EXERCISE DESCRIPTION — Would you filter the listing below so that only lines with the word "GitHub" remain?

GIVEN ENTRIES —
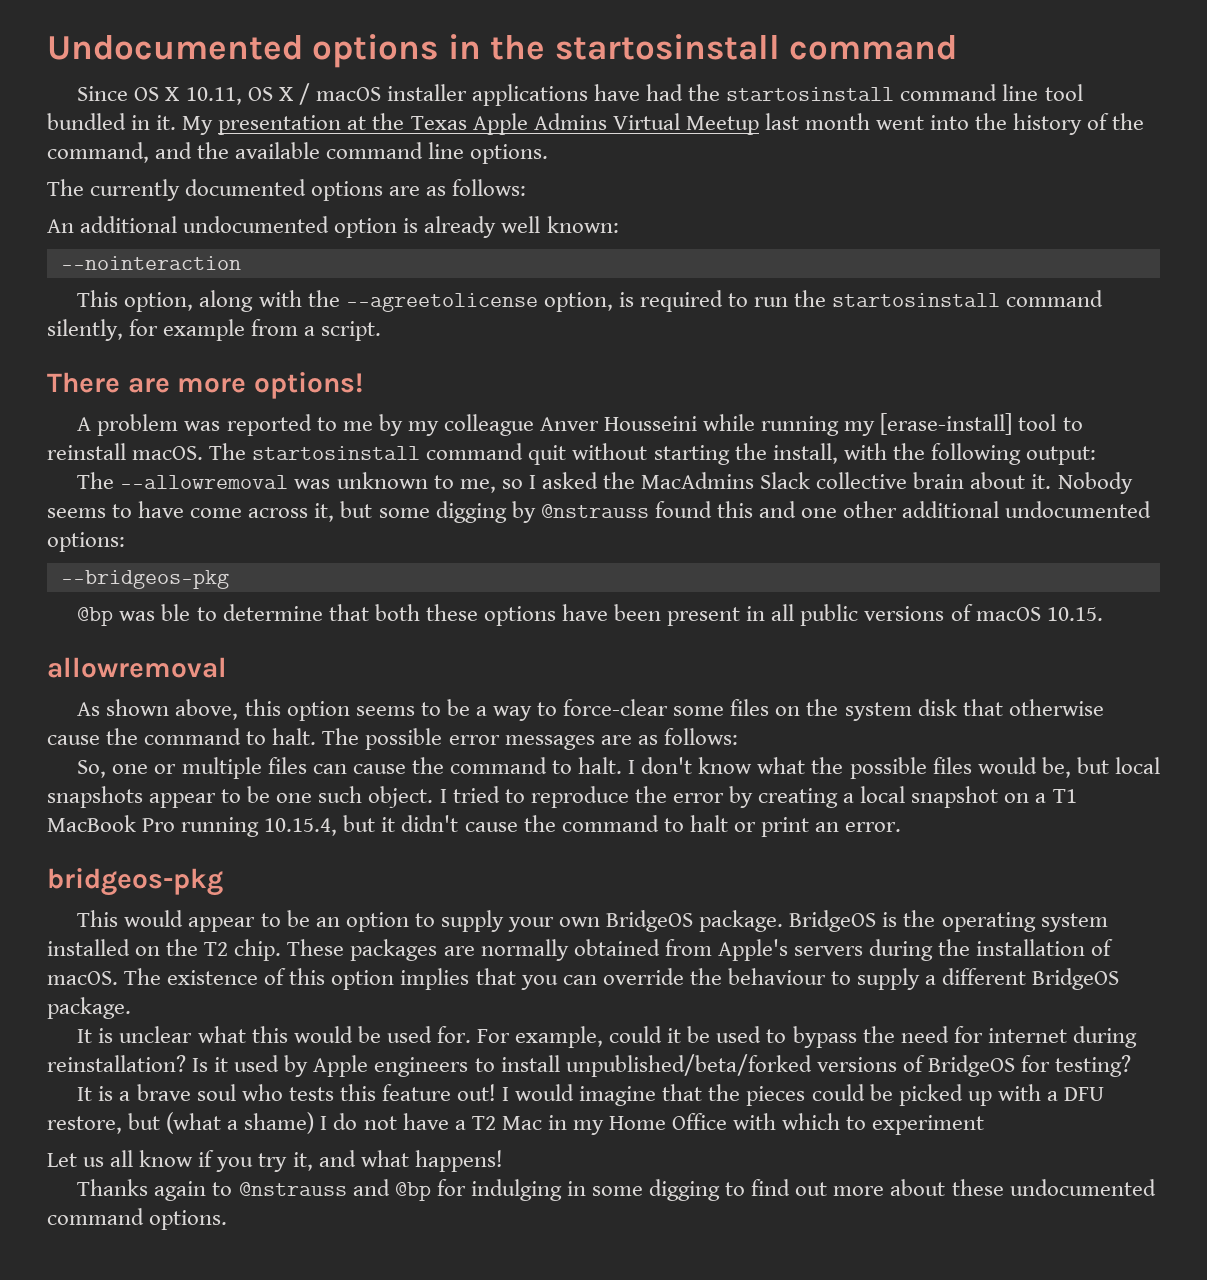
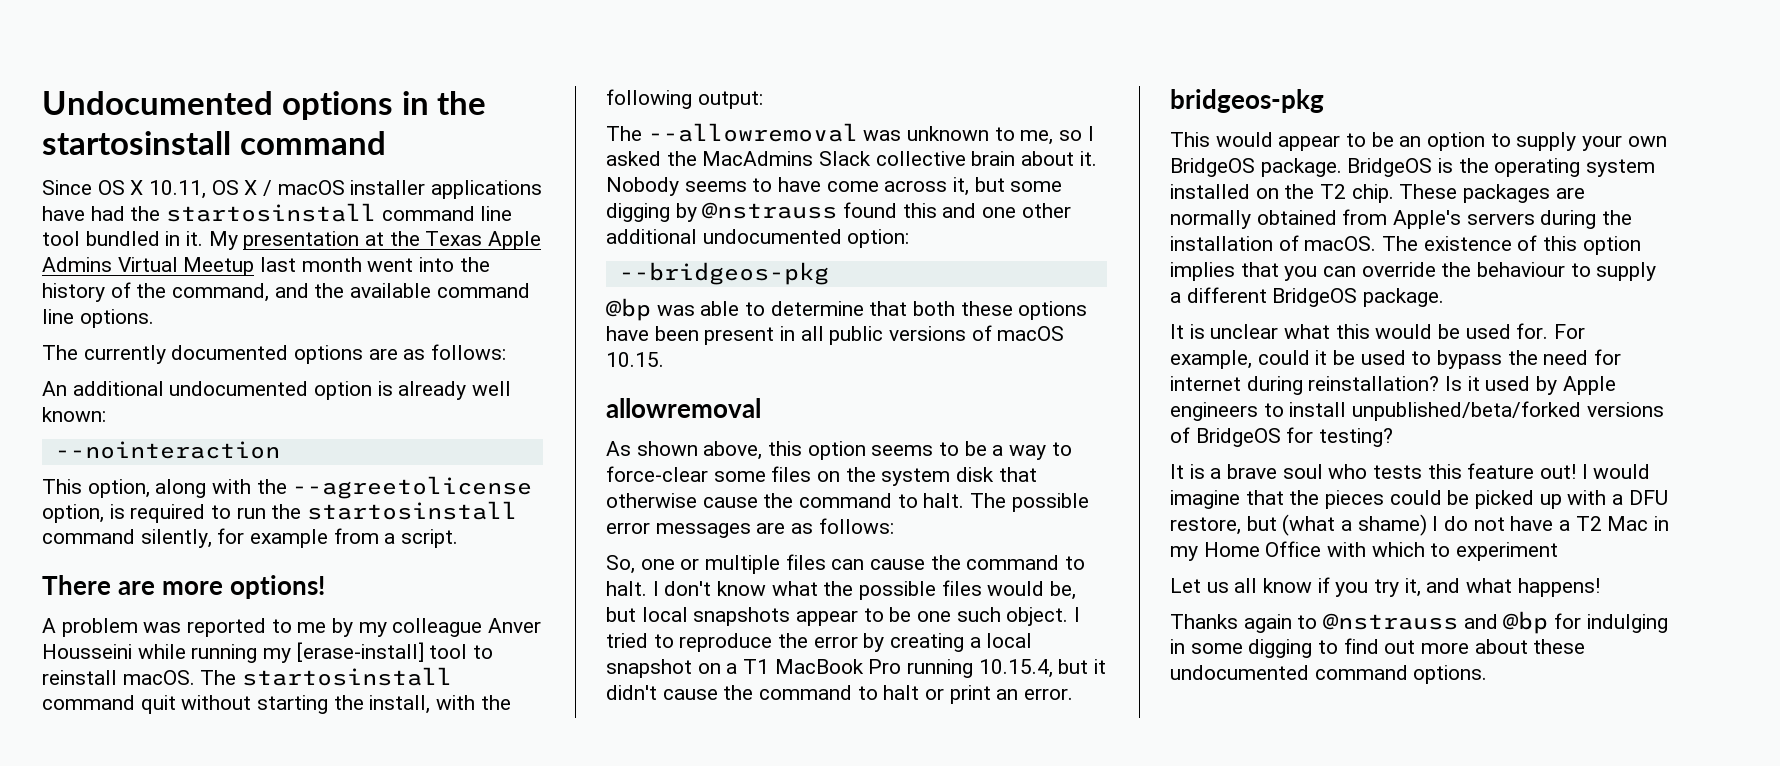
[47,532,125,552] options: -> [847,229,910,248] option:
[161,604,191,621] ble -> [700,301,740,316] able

* * *

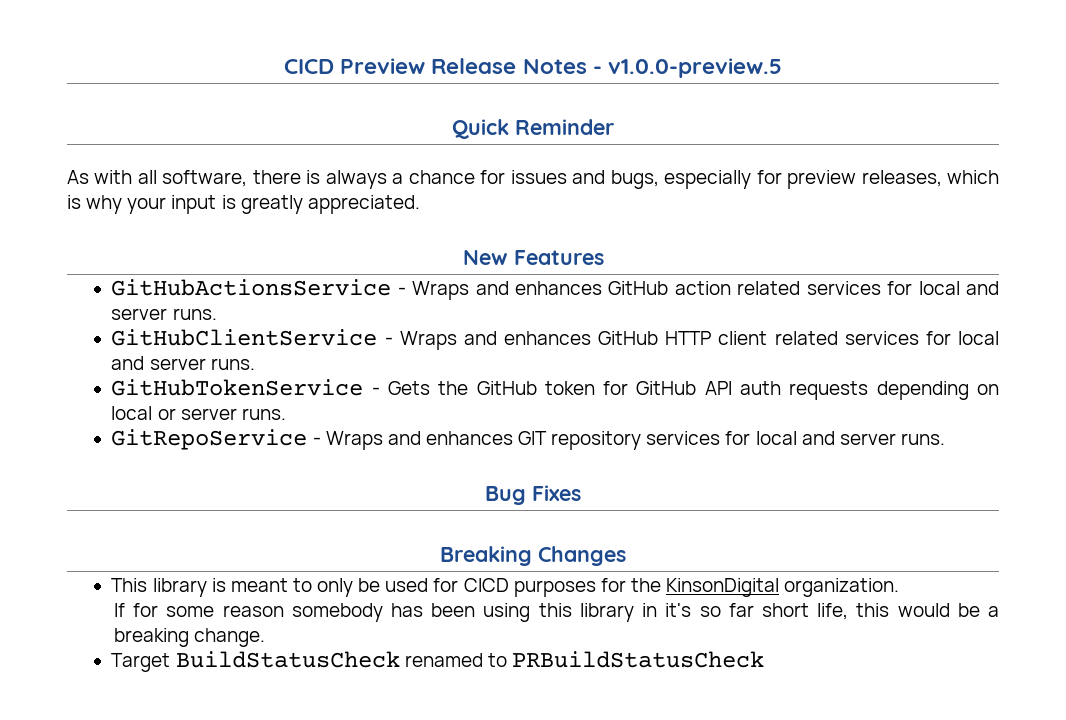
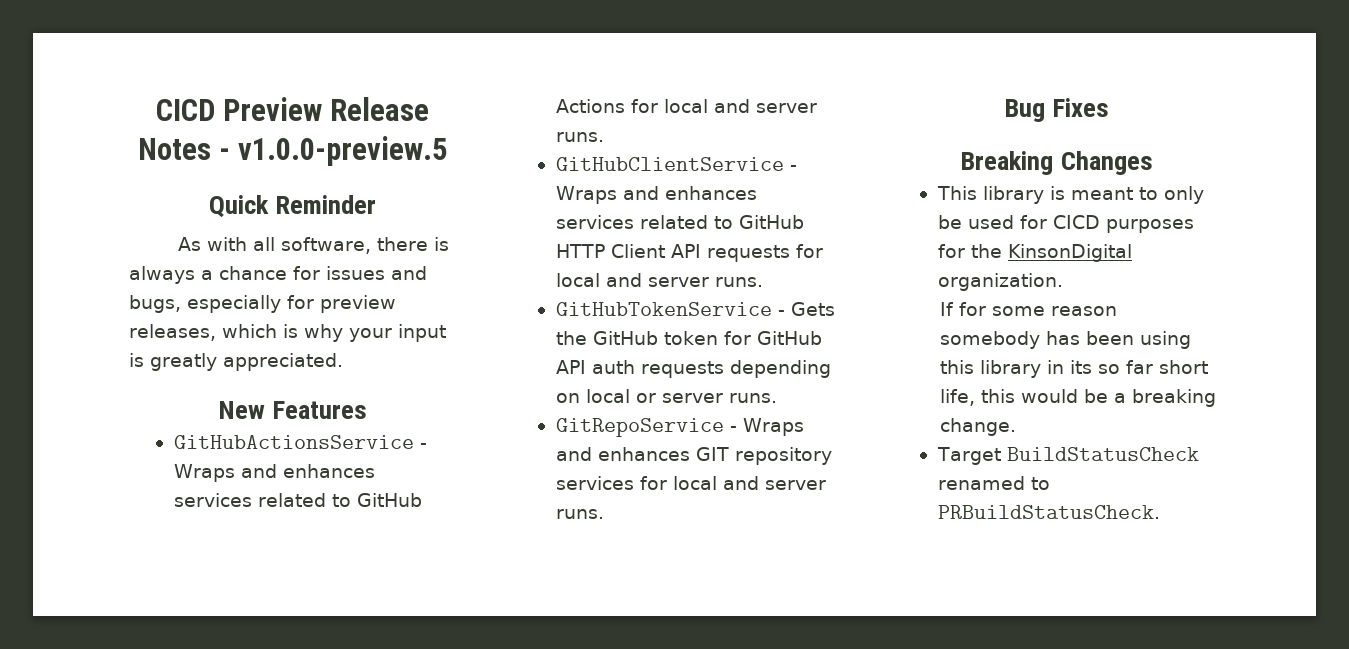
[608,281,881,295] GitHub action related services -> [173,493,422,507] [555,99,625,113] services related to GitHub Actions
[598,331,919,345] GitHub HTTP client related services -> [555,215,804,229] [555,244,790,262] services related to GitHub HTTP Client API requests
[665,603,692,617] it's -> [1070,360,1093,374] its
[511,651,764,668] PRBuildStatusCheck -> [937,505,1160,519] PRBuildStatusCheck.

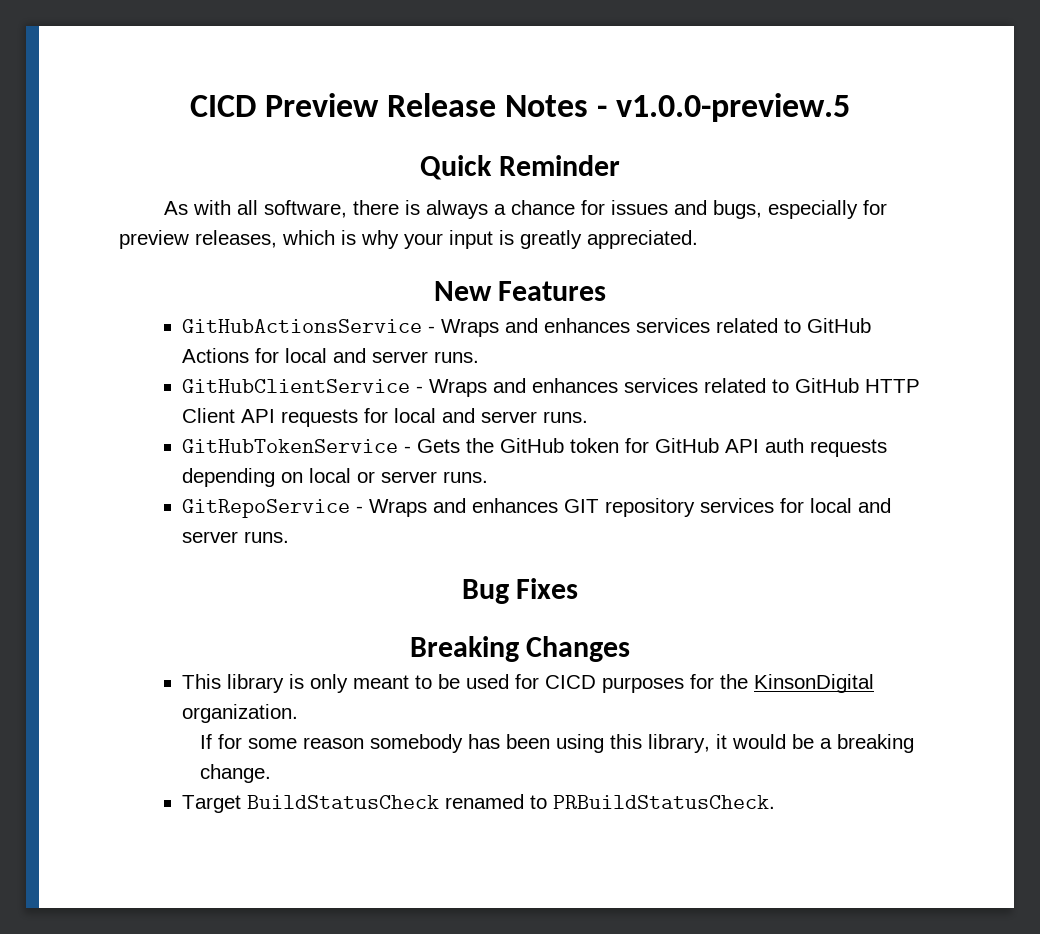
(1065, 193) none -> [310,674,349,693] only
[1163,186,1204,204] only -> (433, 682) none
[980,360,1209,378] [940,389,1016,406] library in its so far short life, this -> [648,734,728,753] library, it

TASK RESULT —
[608,281,881,295] GitHub action related services -> [173,493,422,507] [555,99,625,113] services related to GitHub Actions
[598,331,919,345] GitHub HTTP client related services -> [555,215,804,229] [555,244,790,262] services related to GitHub HTTP Client API requests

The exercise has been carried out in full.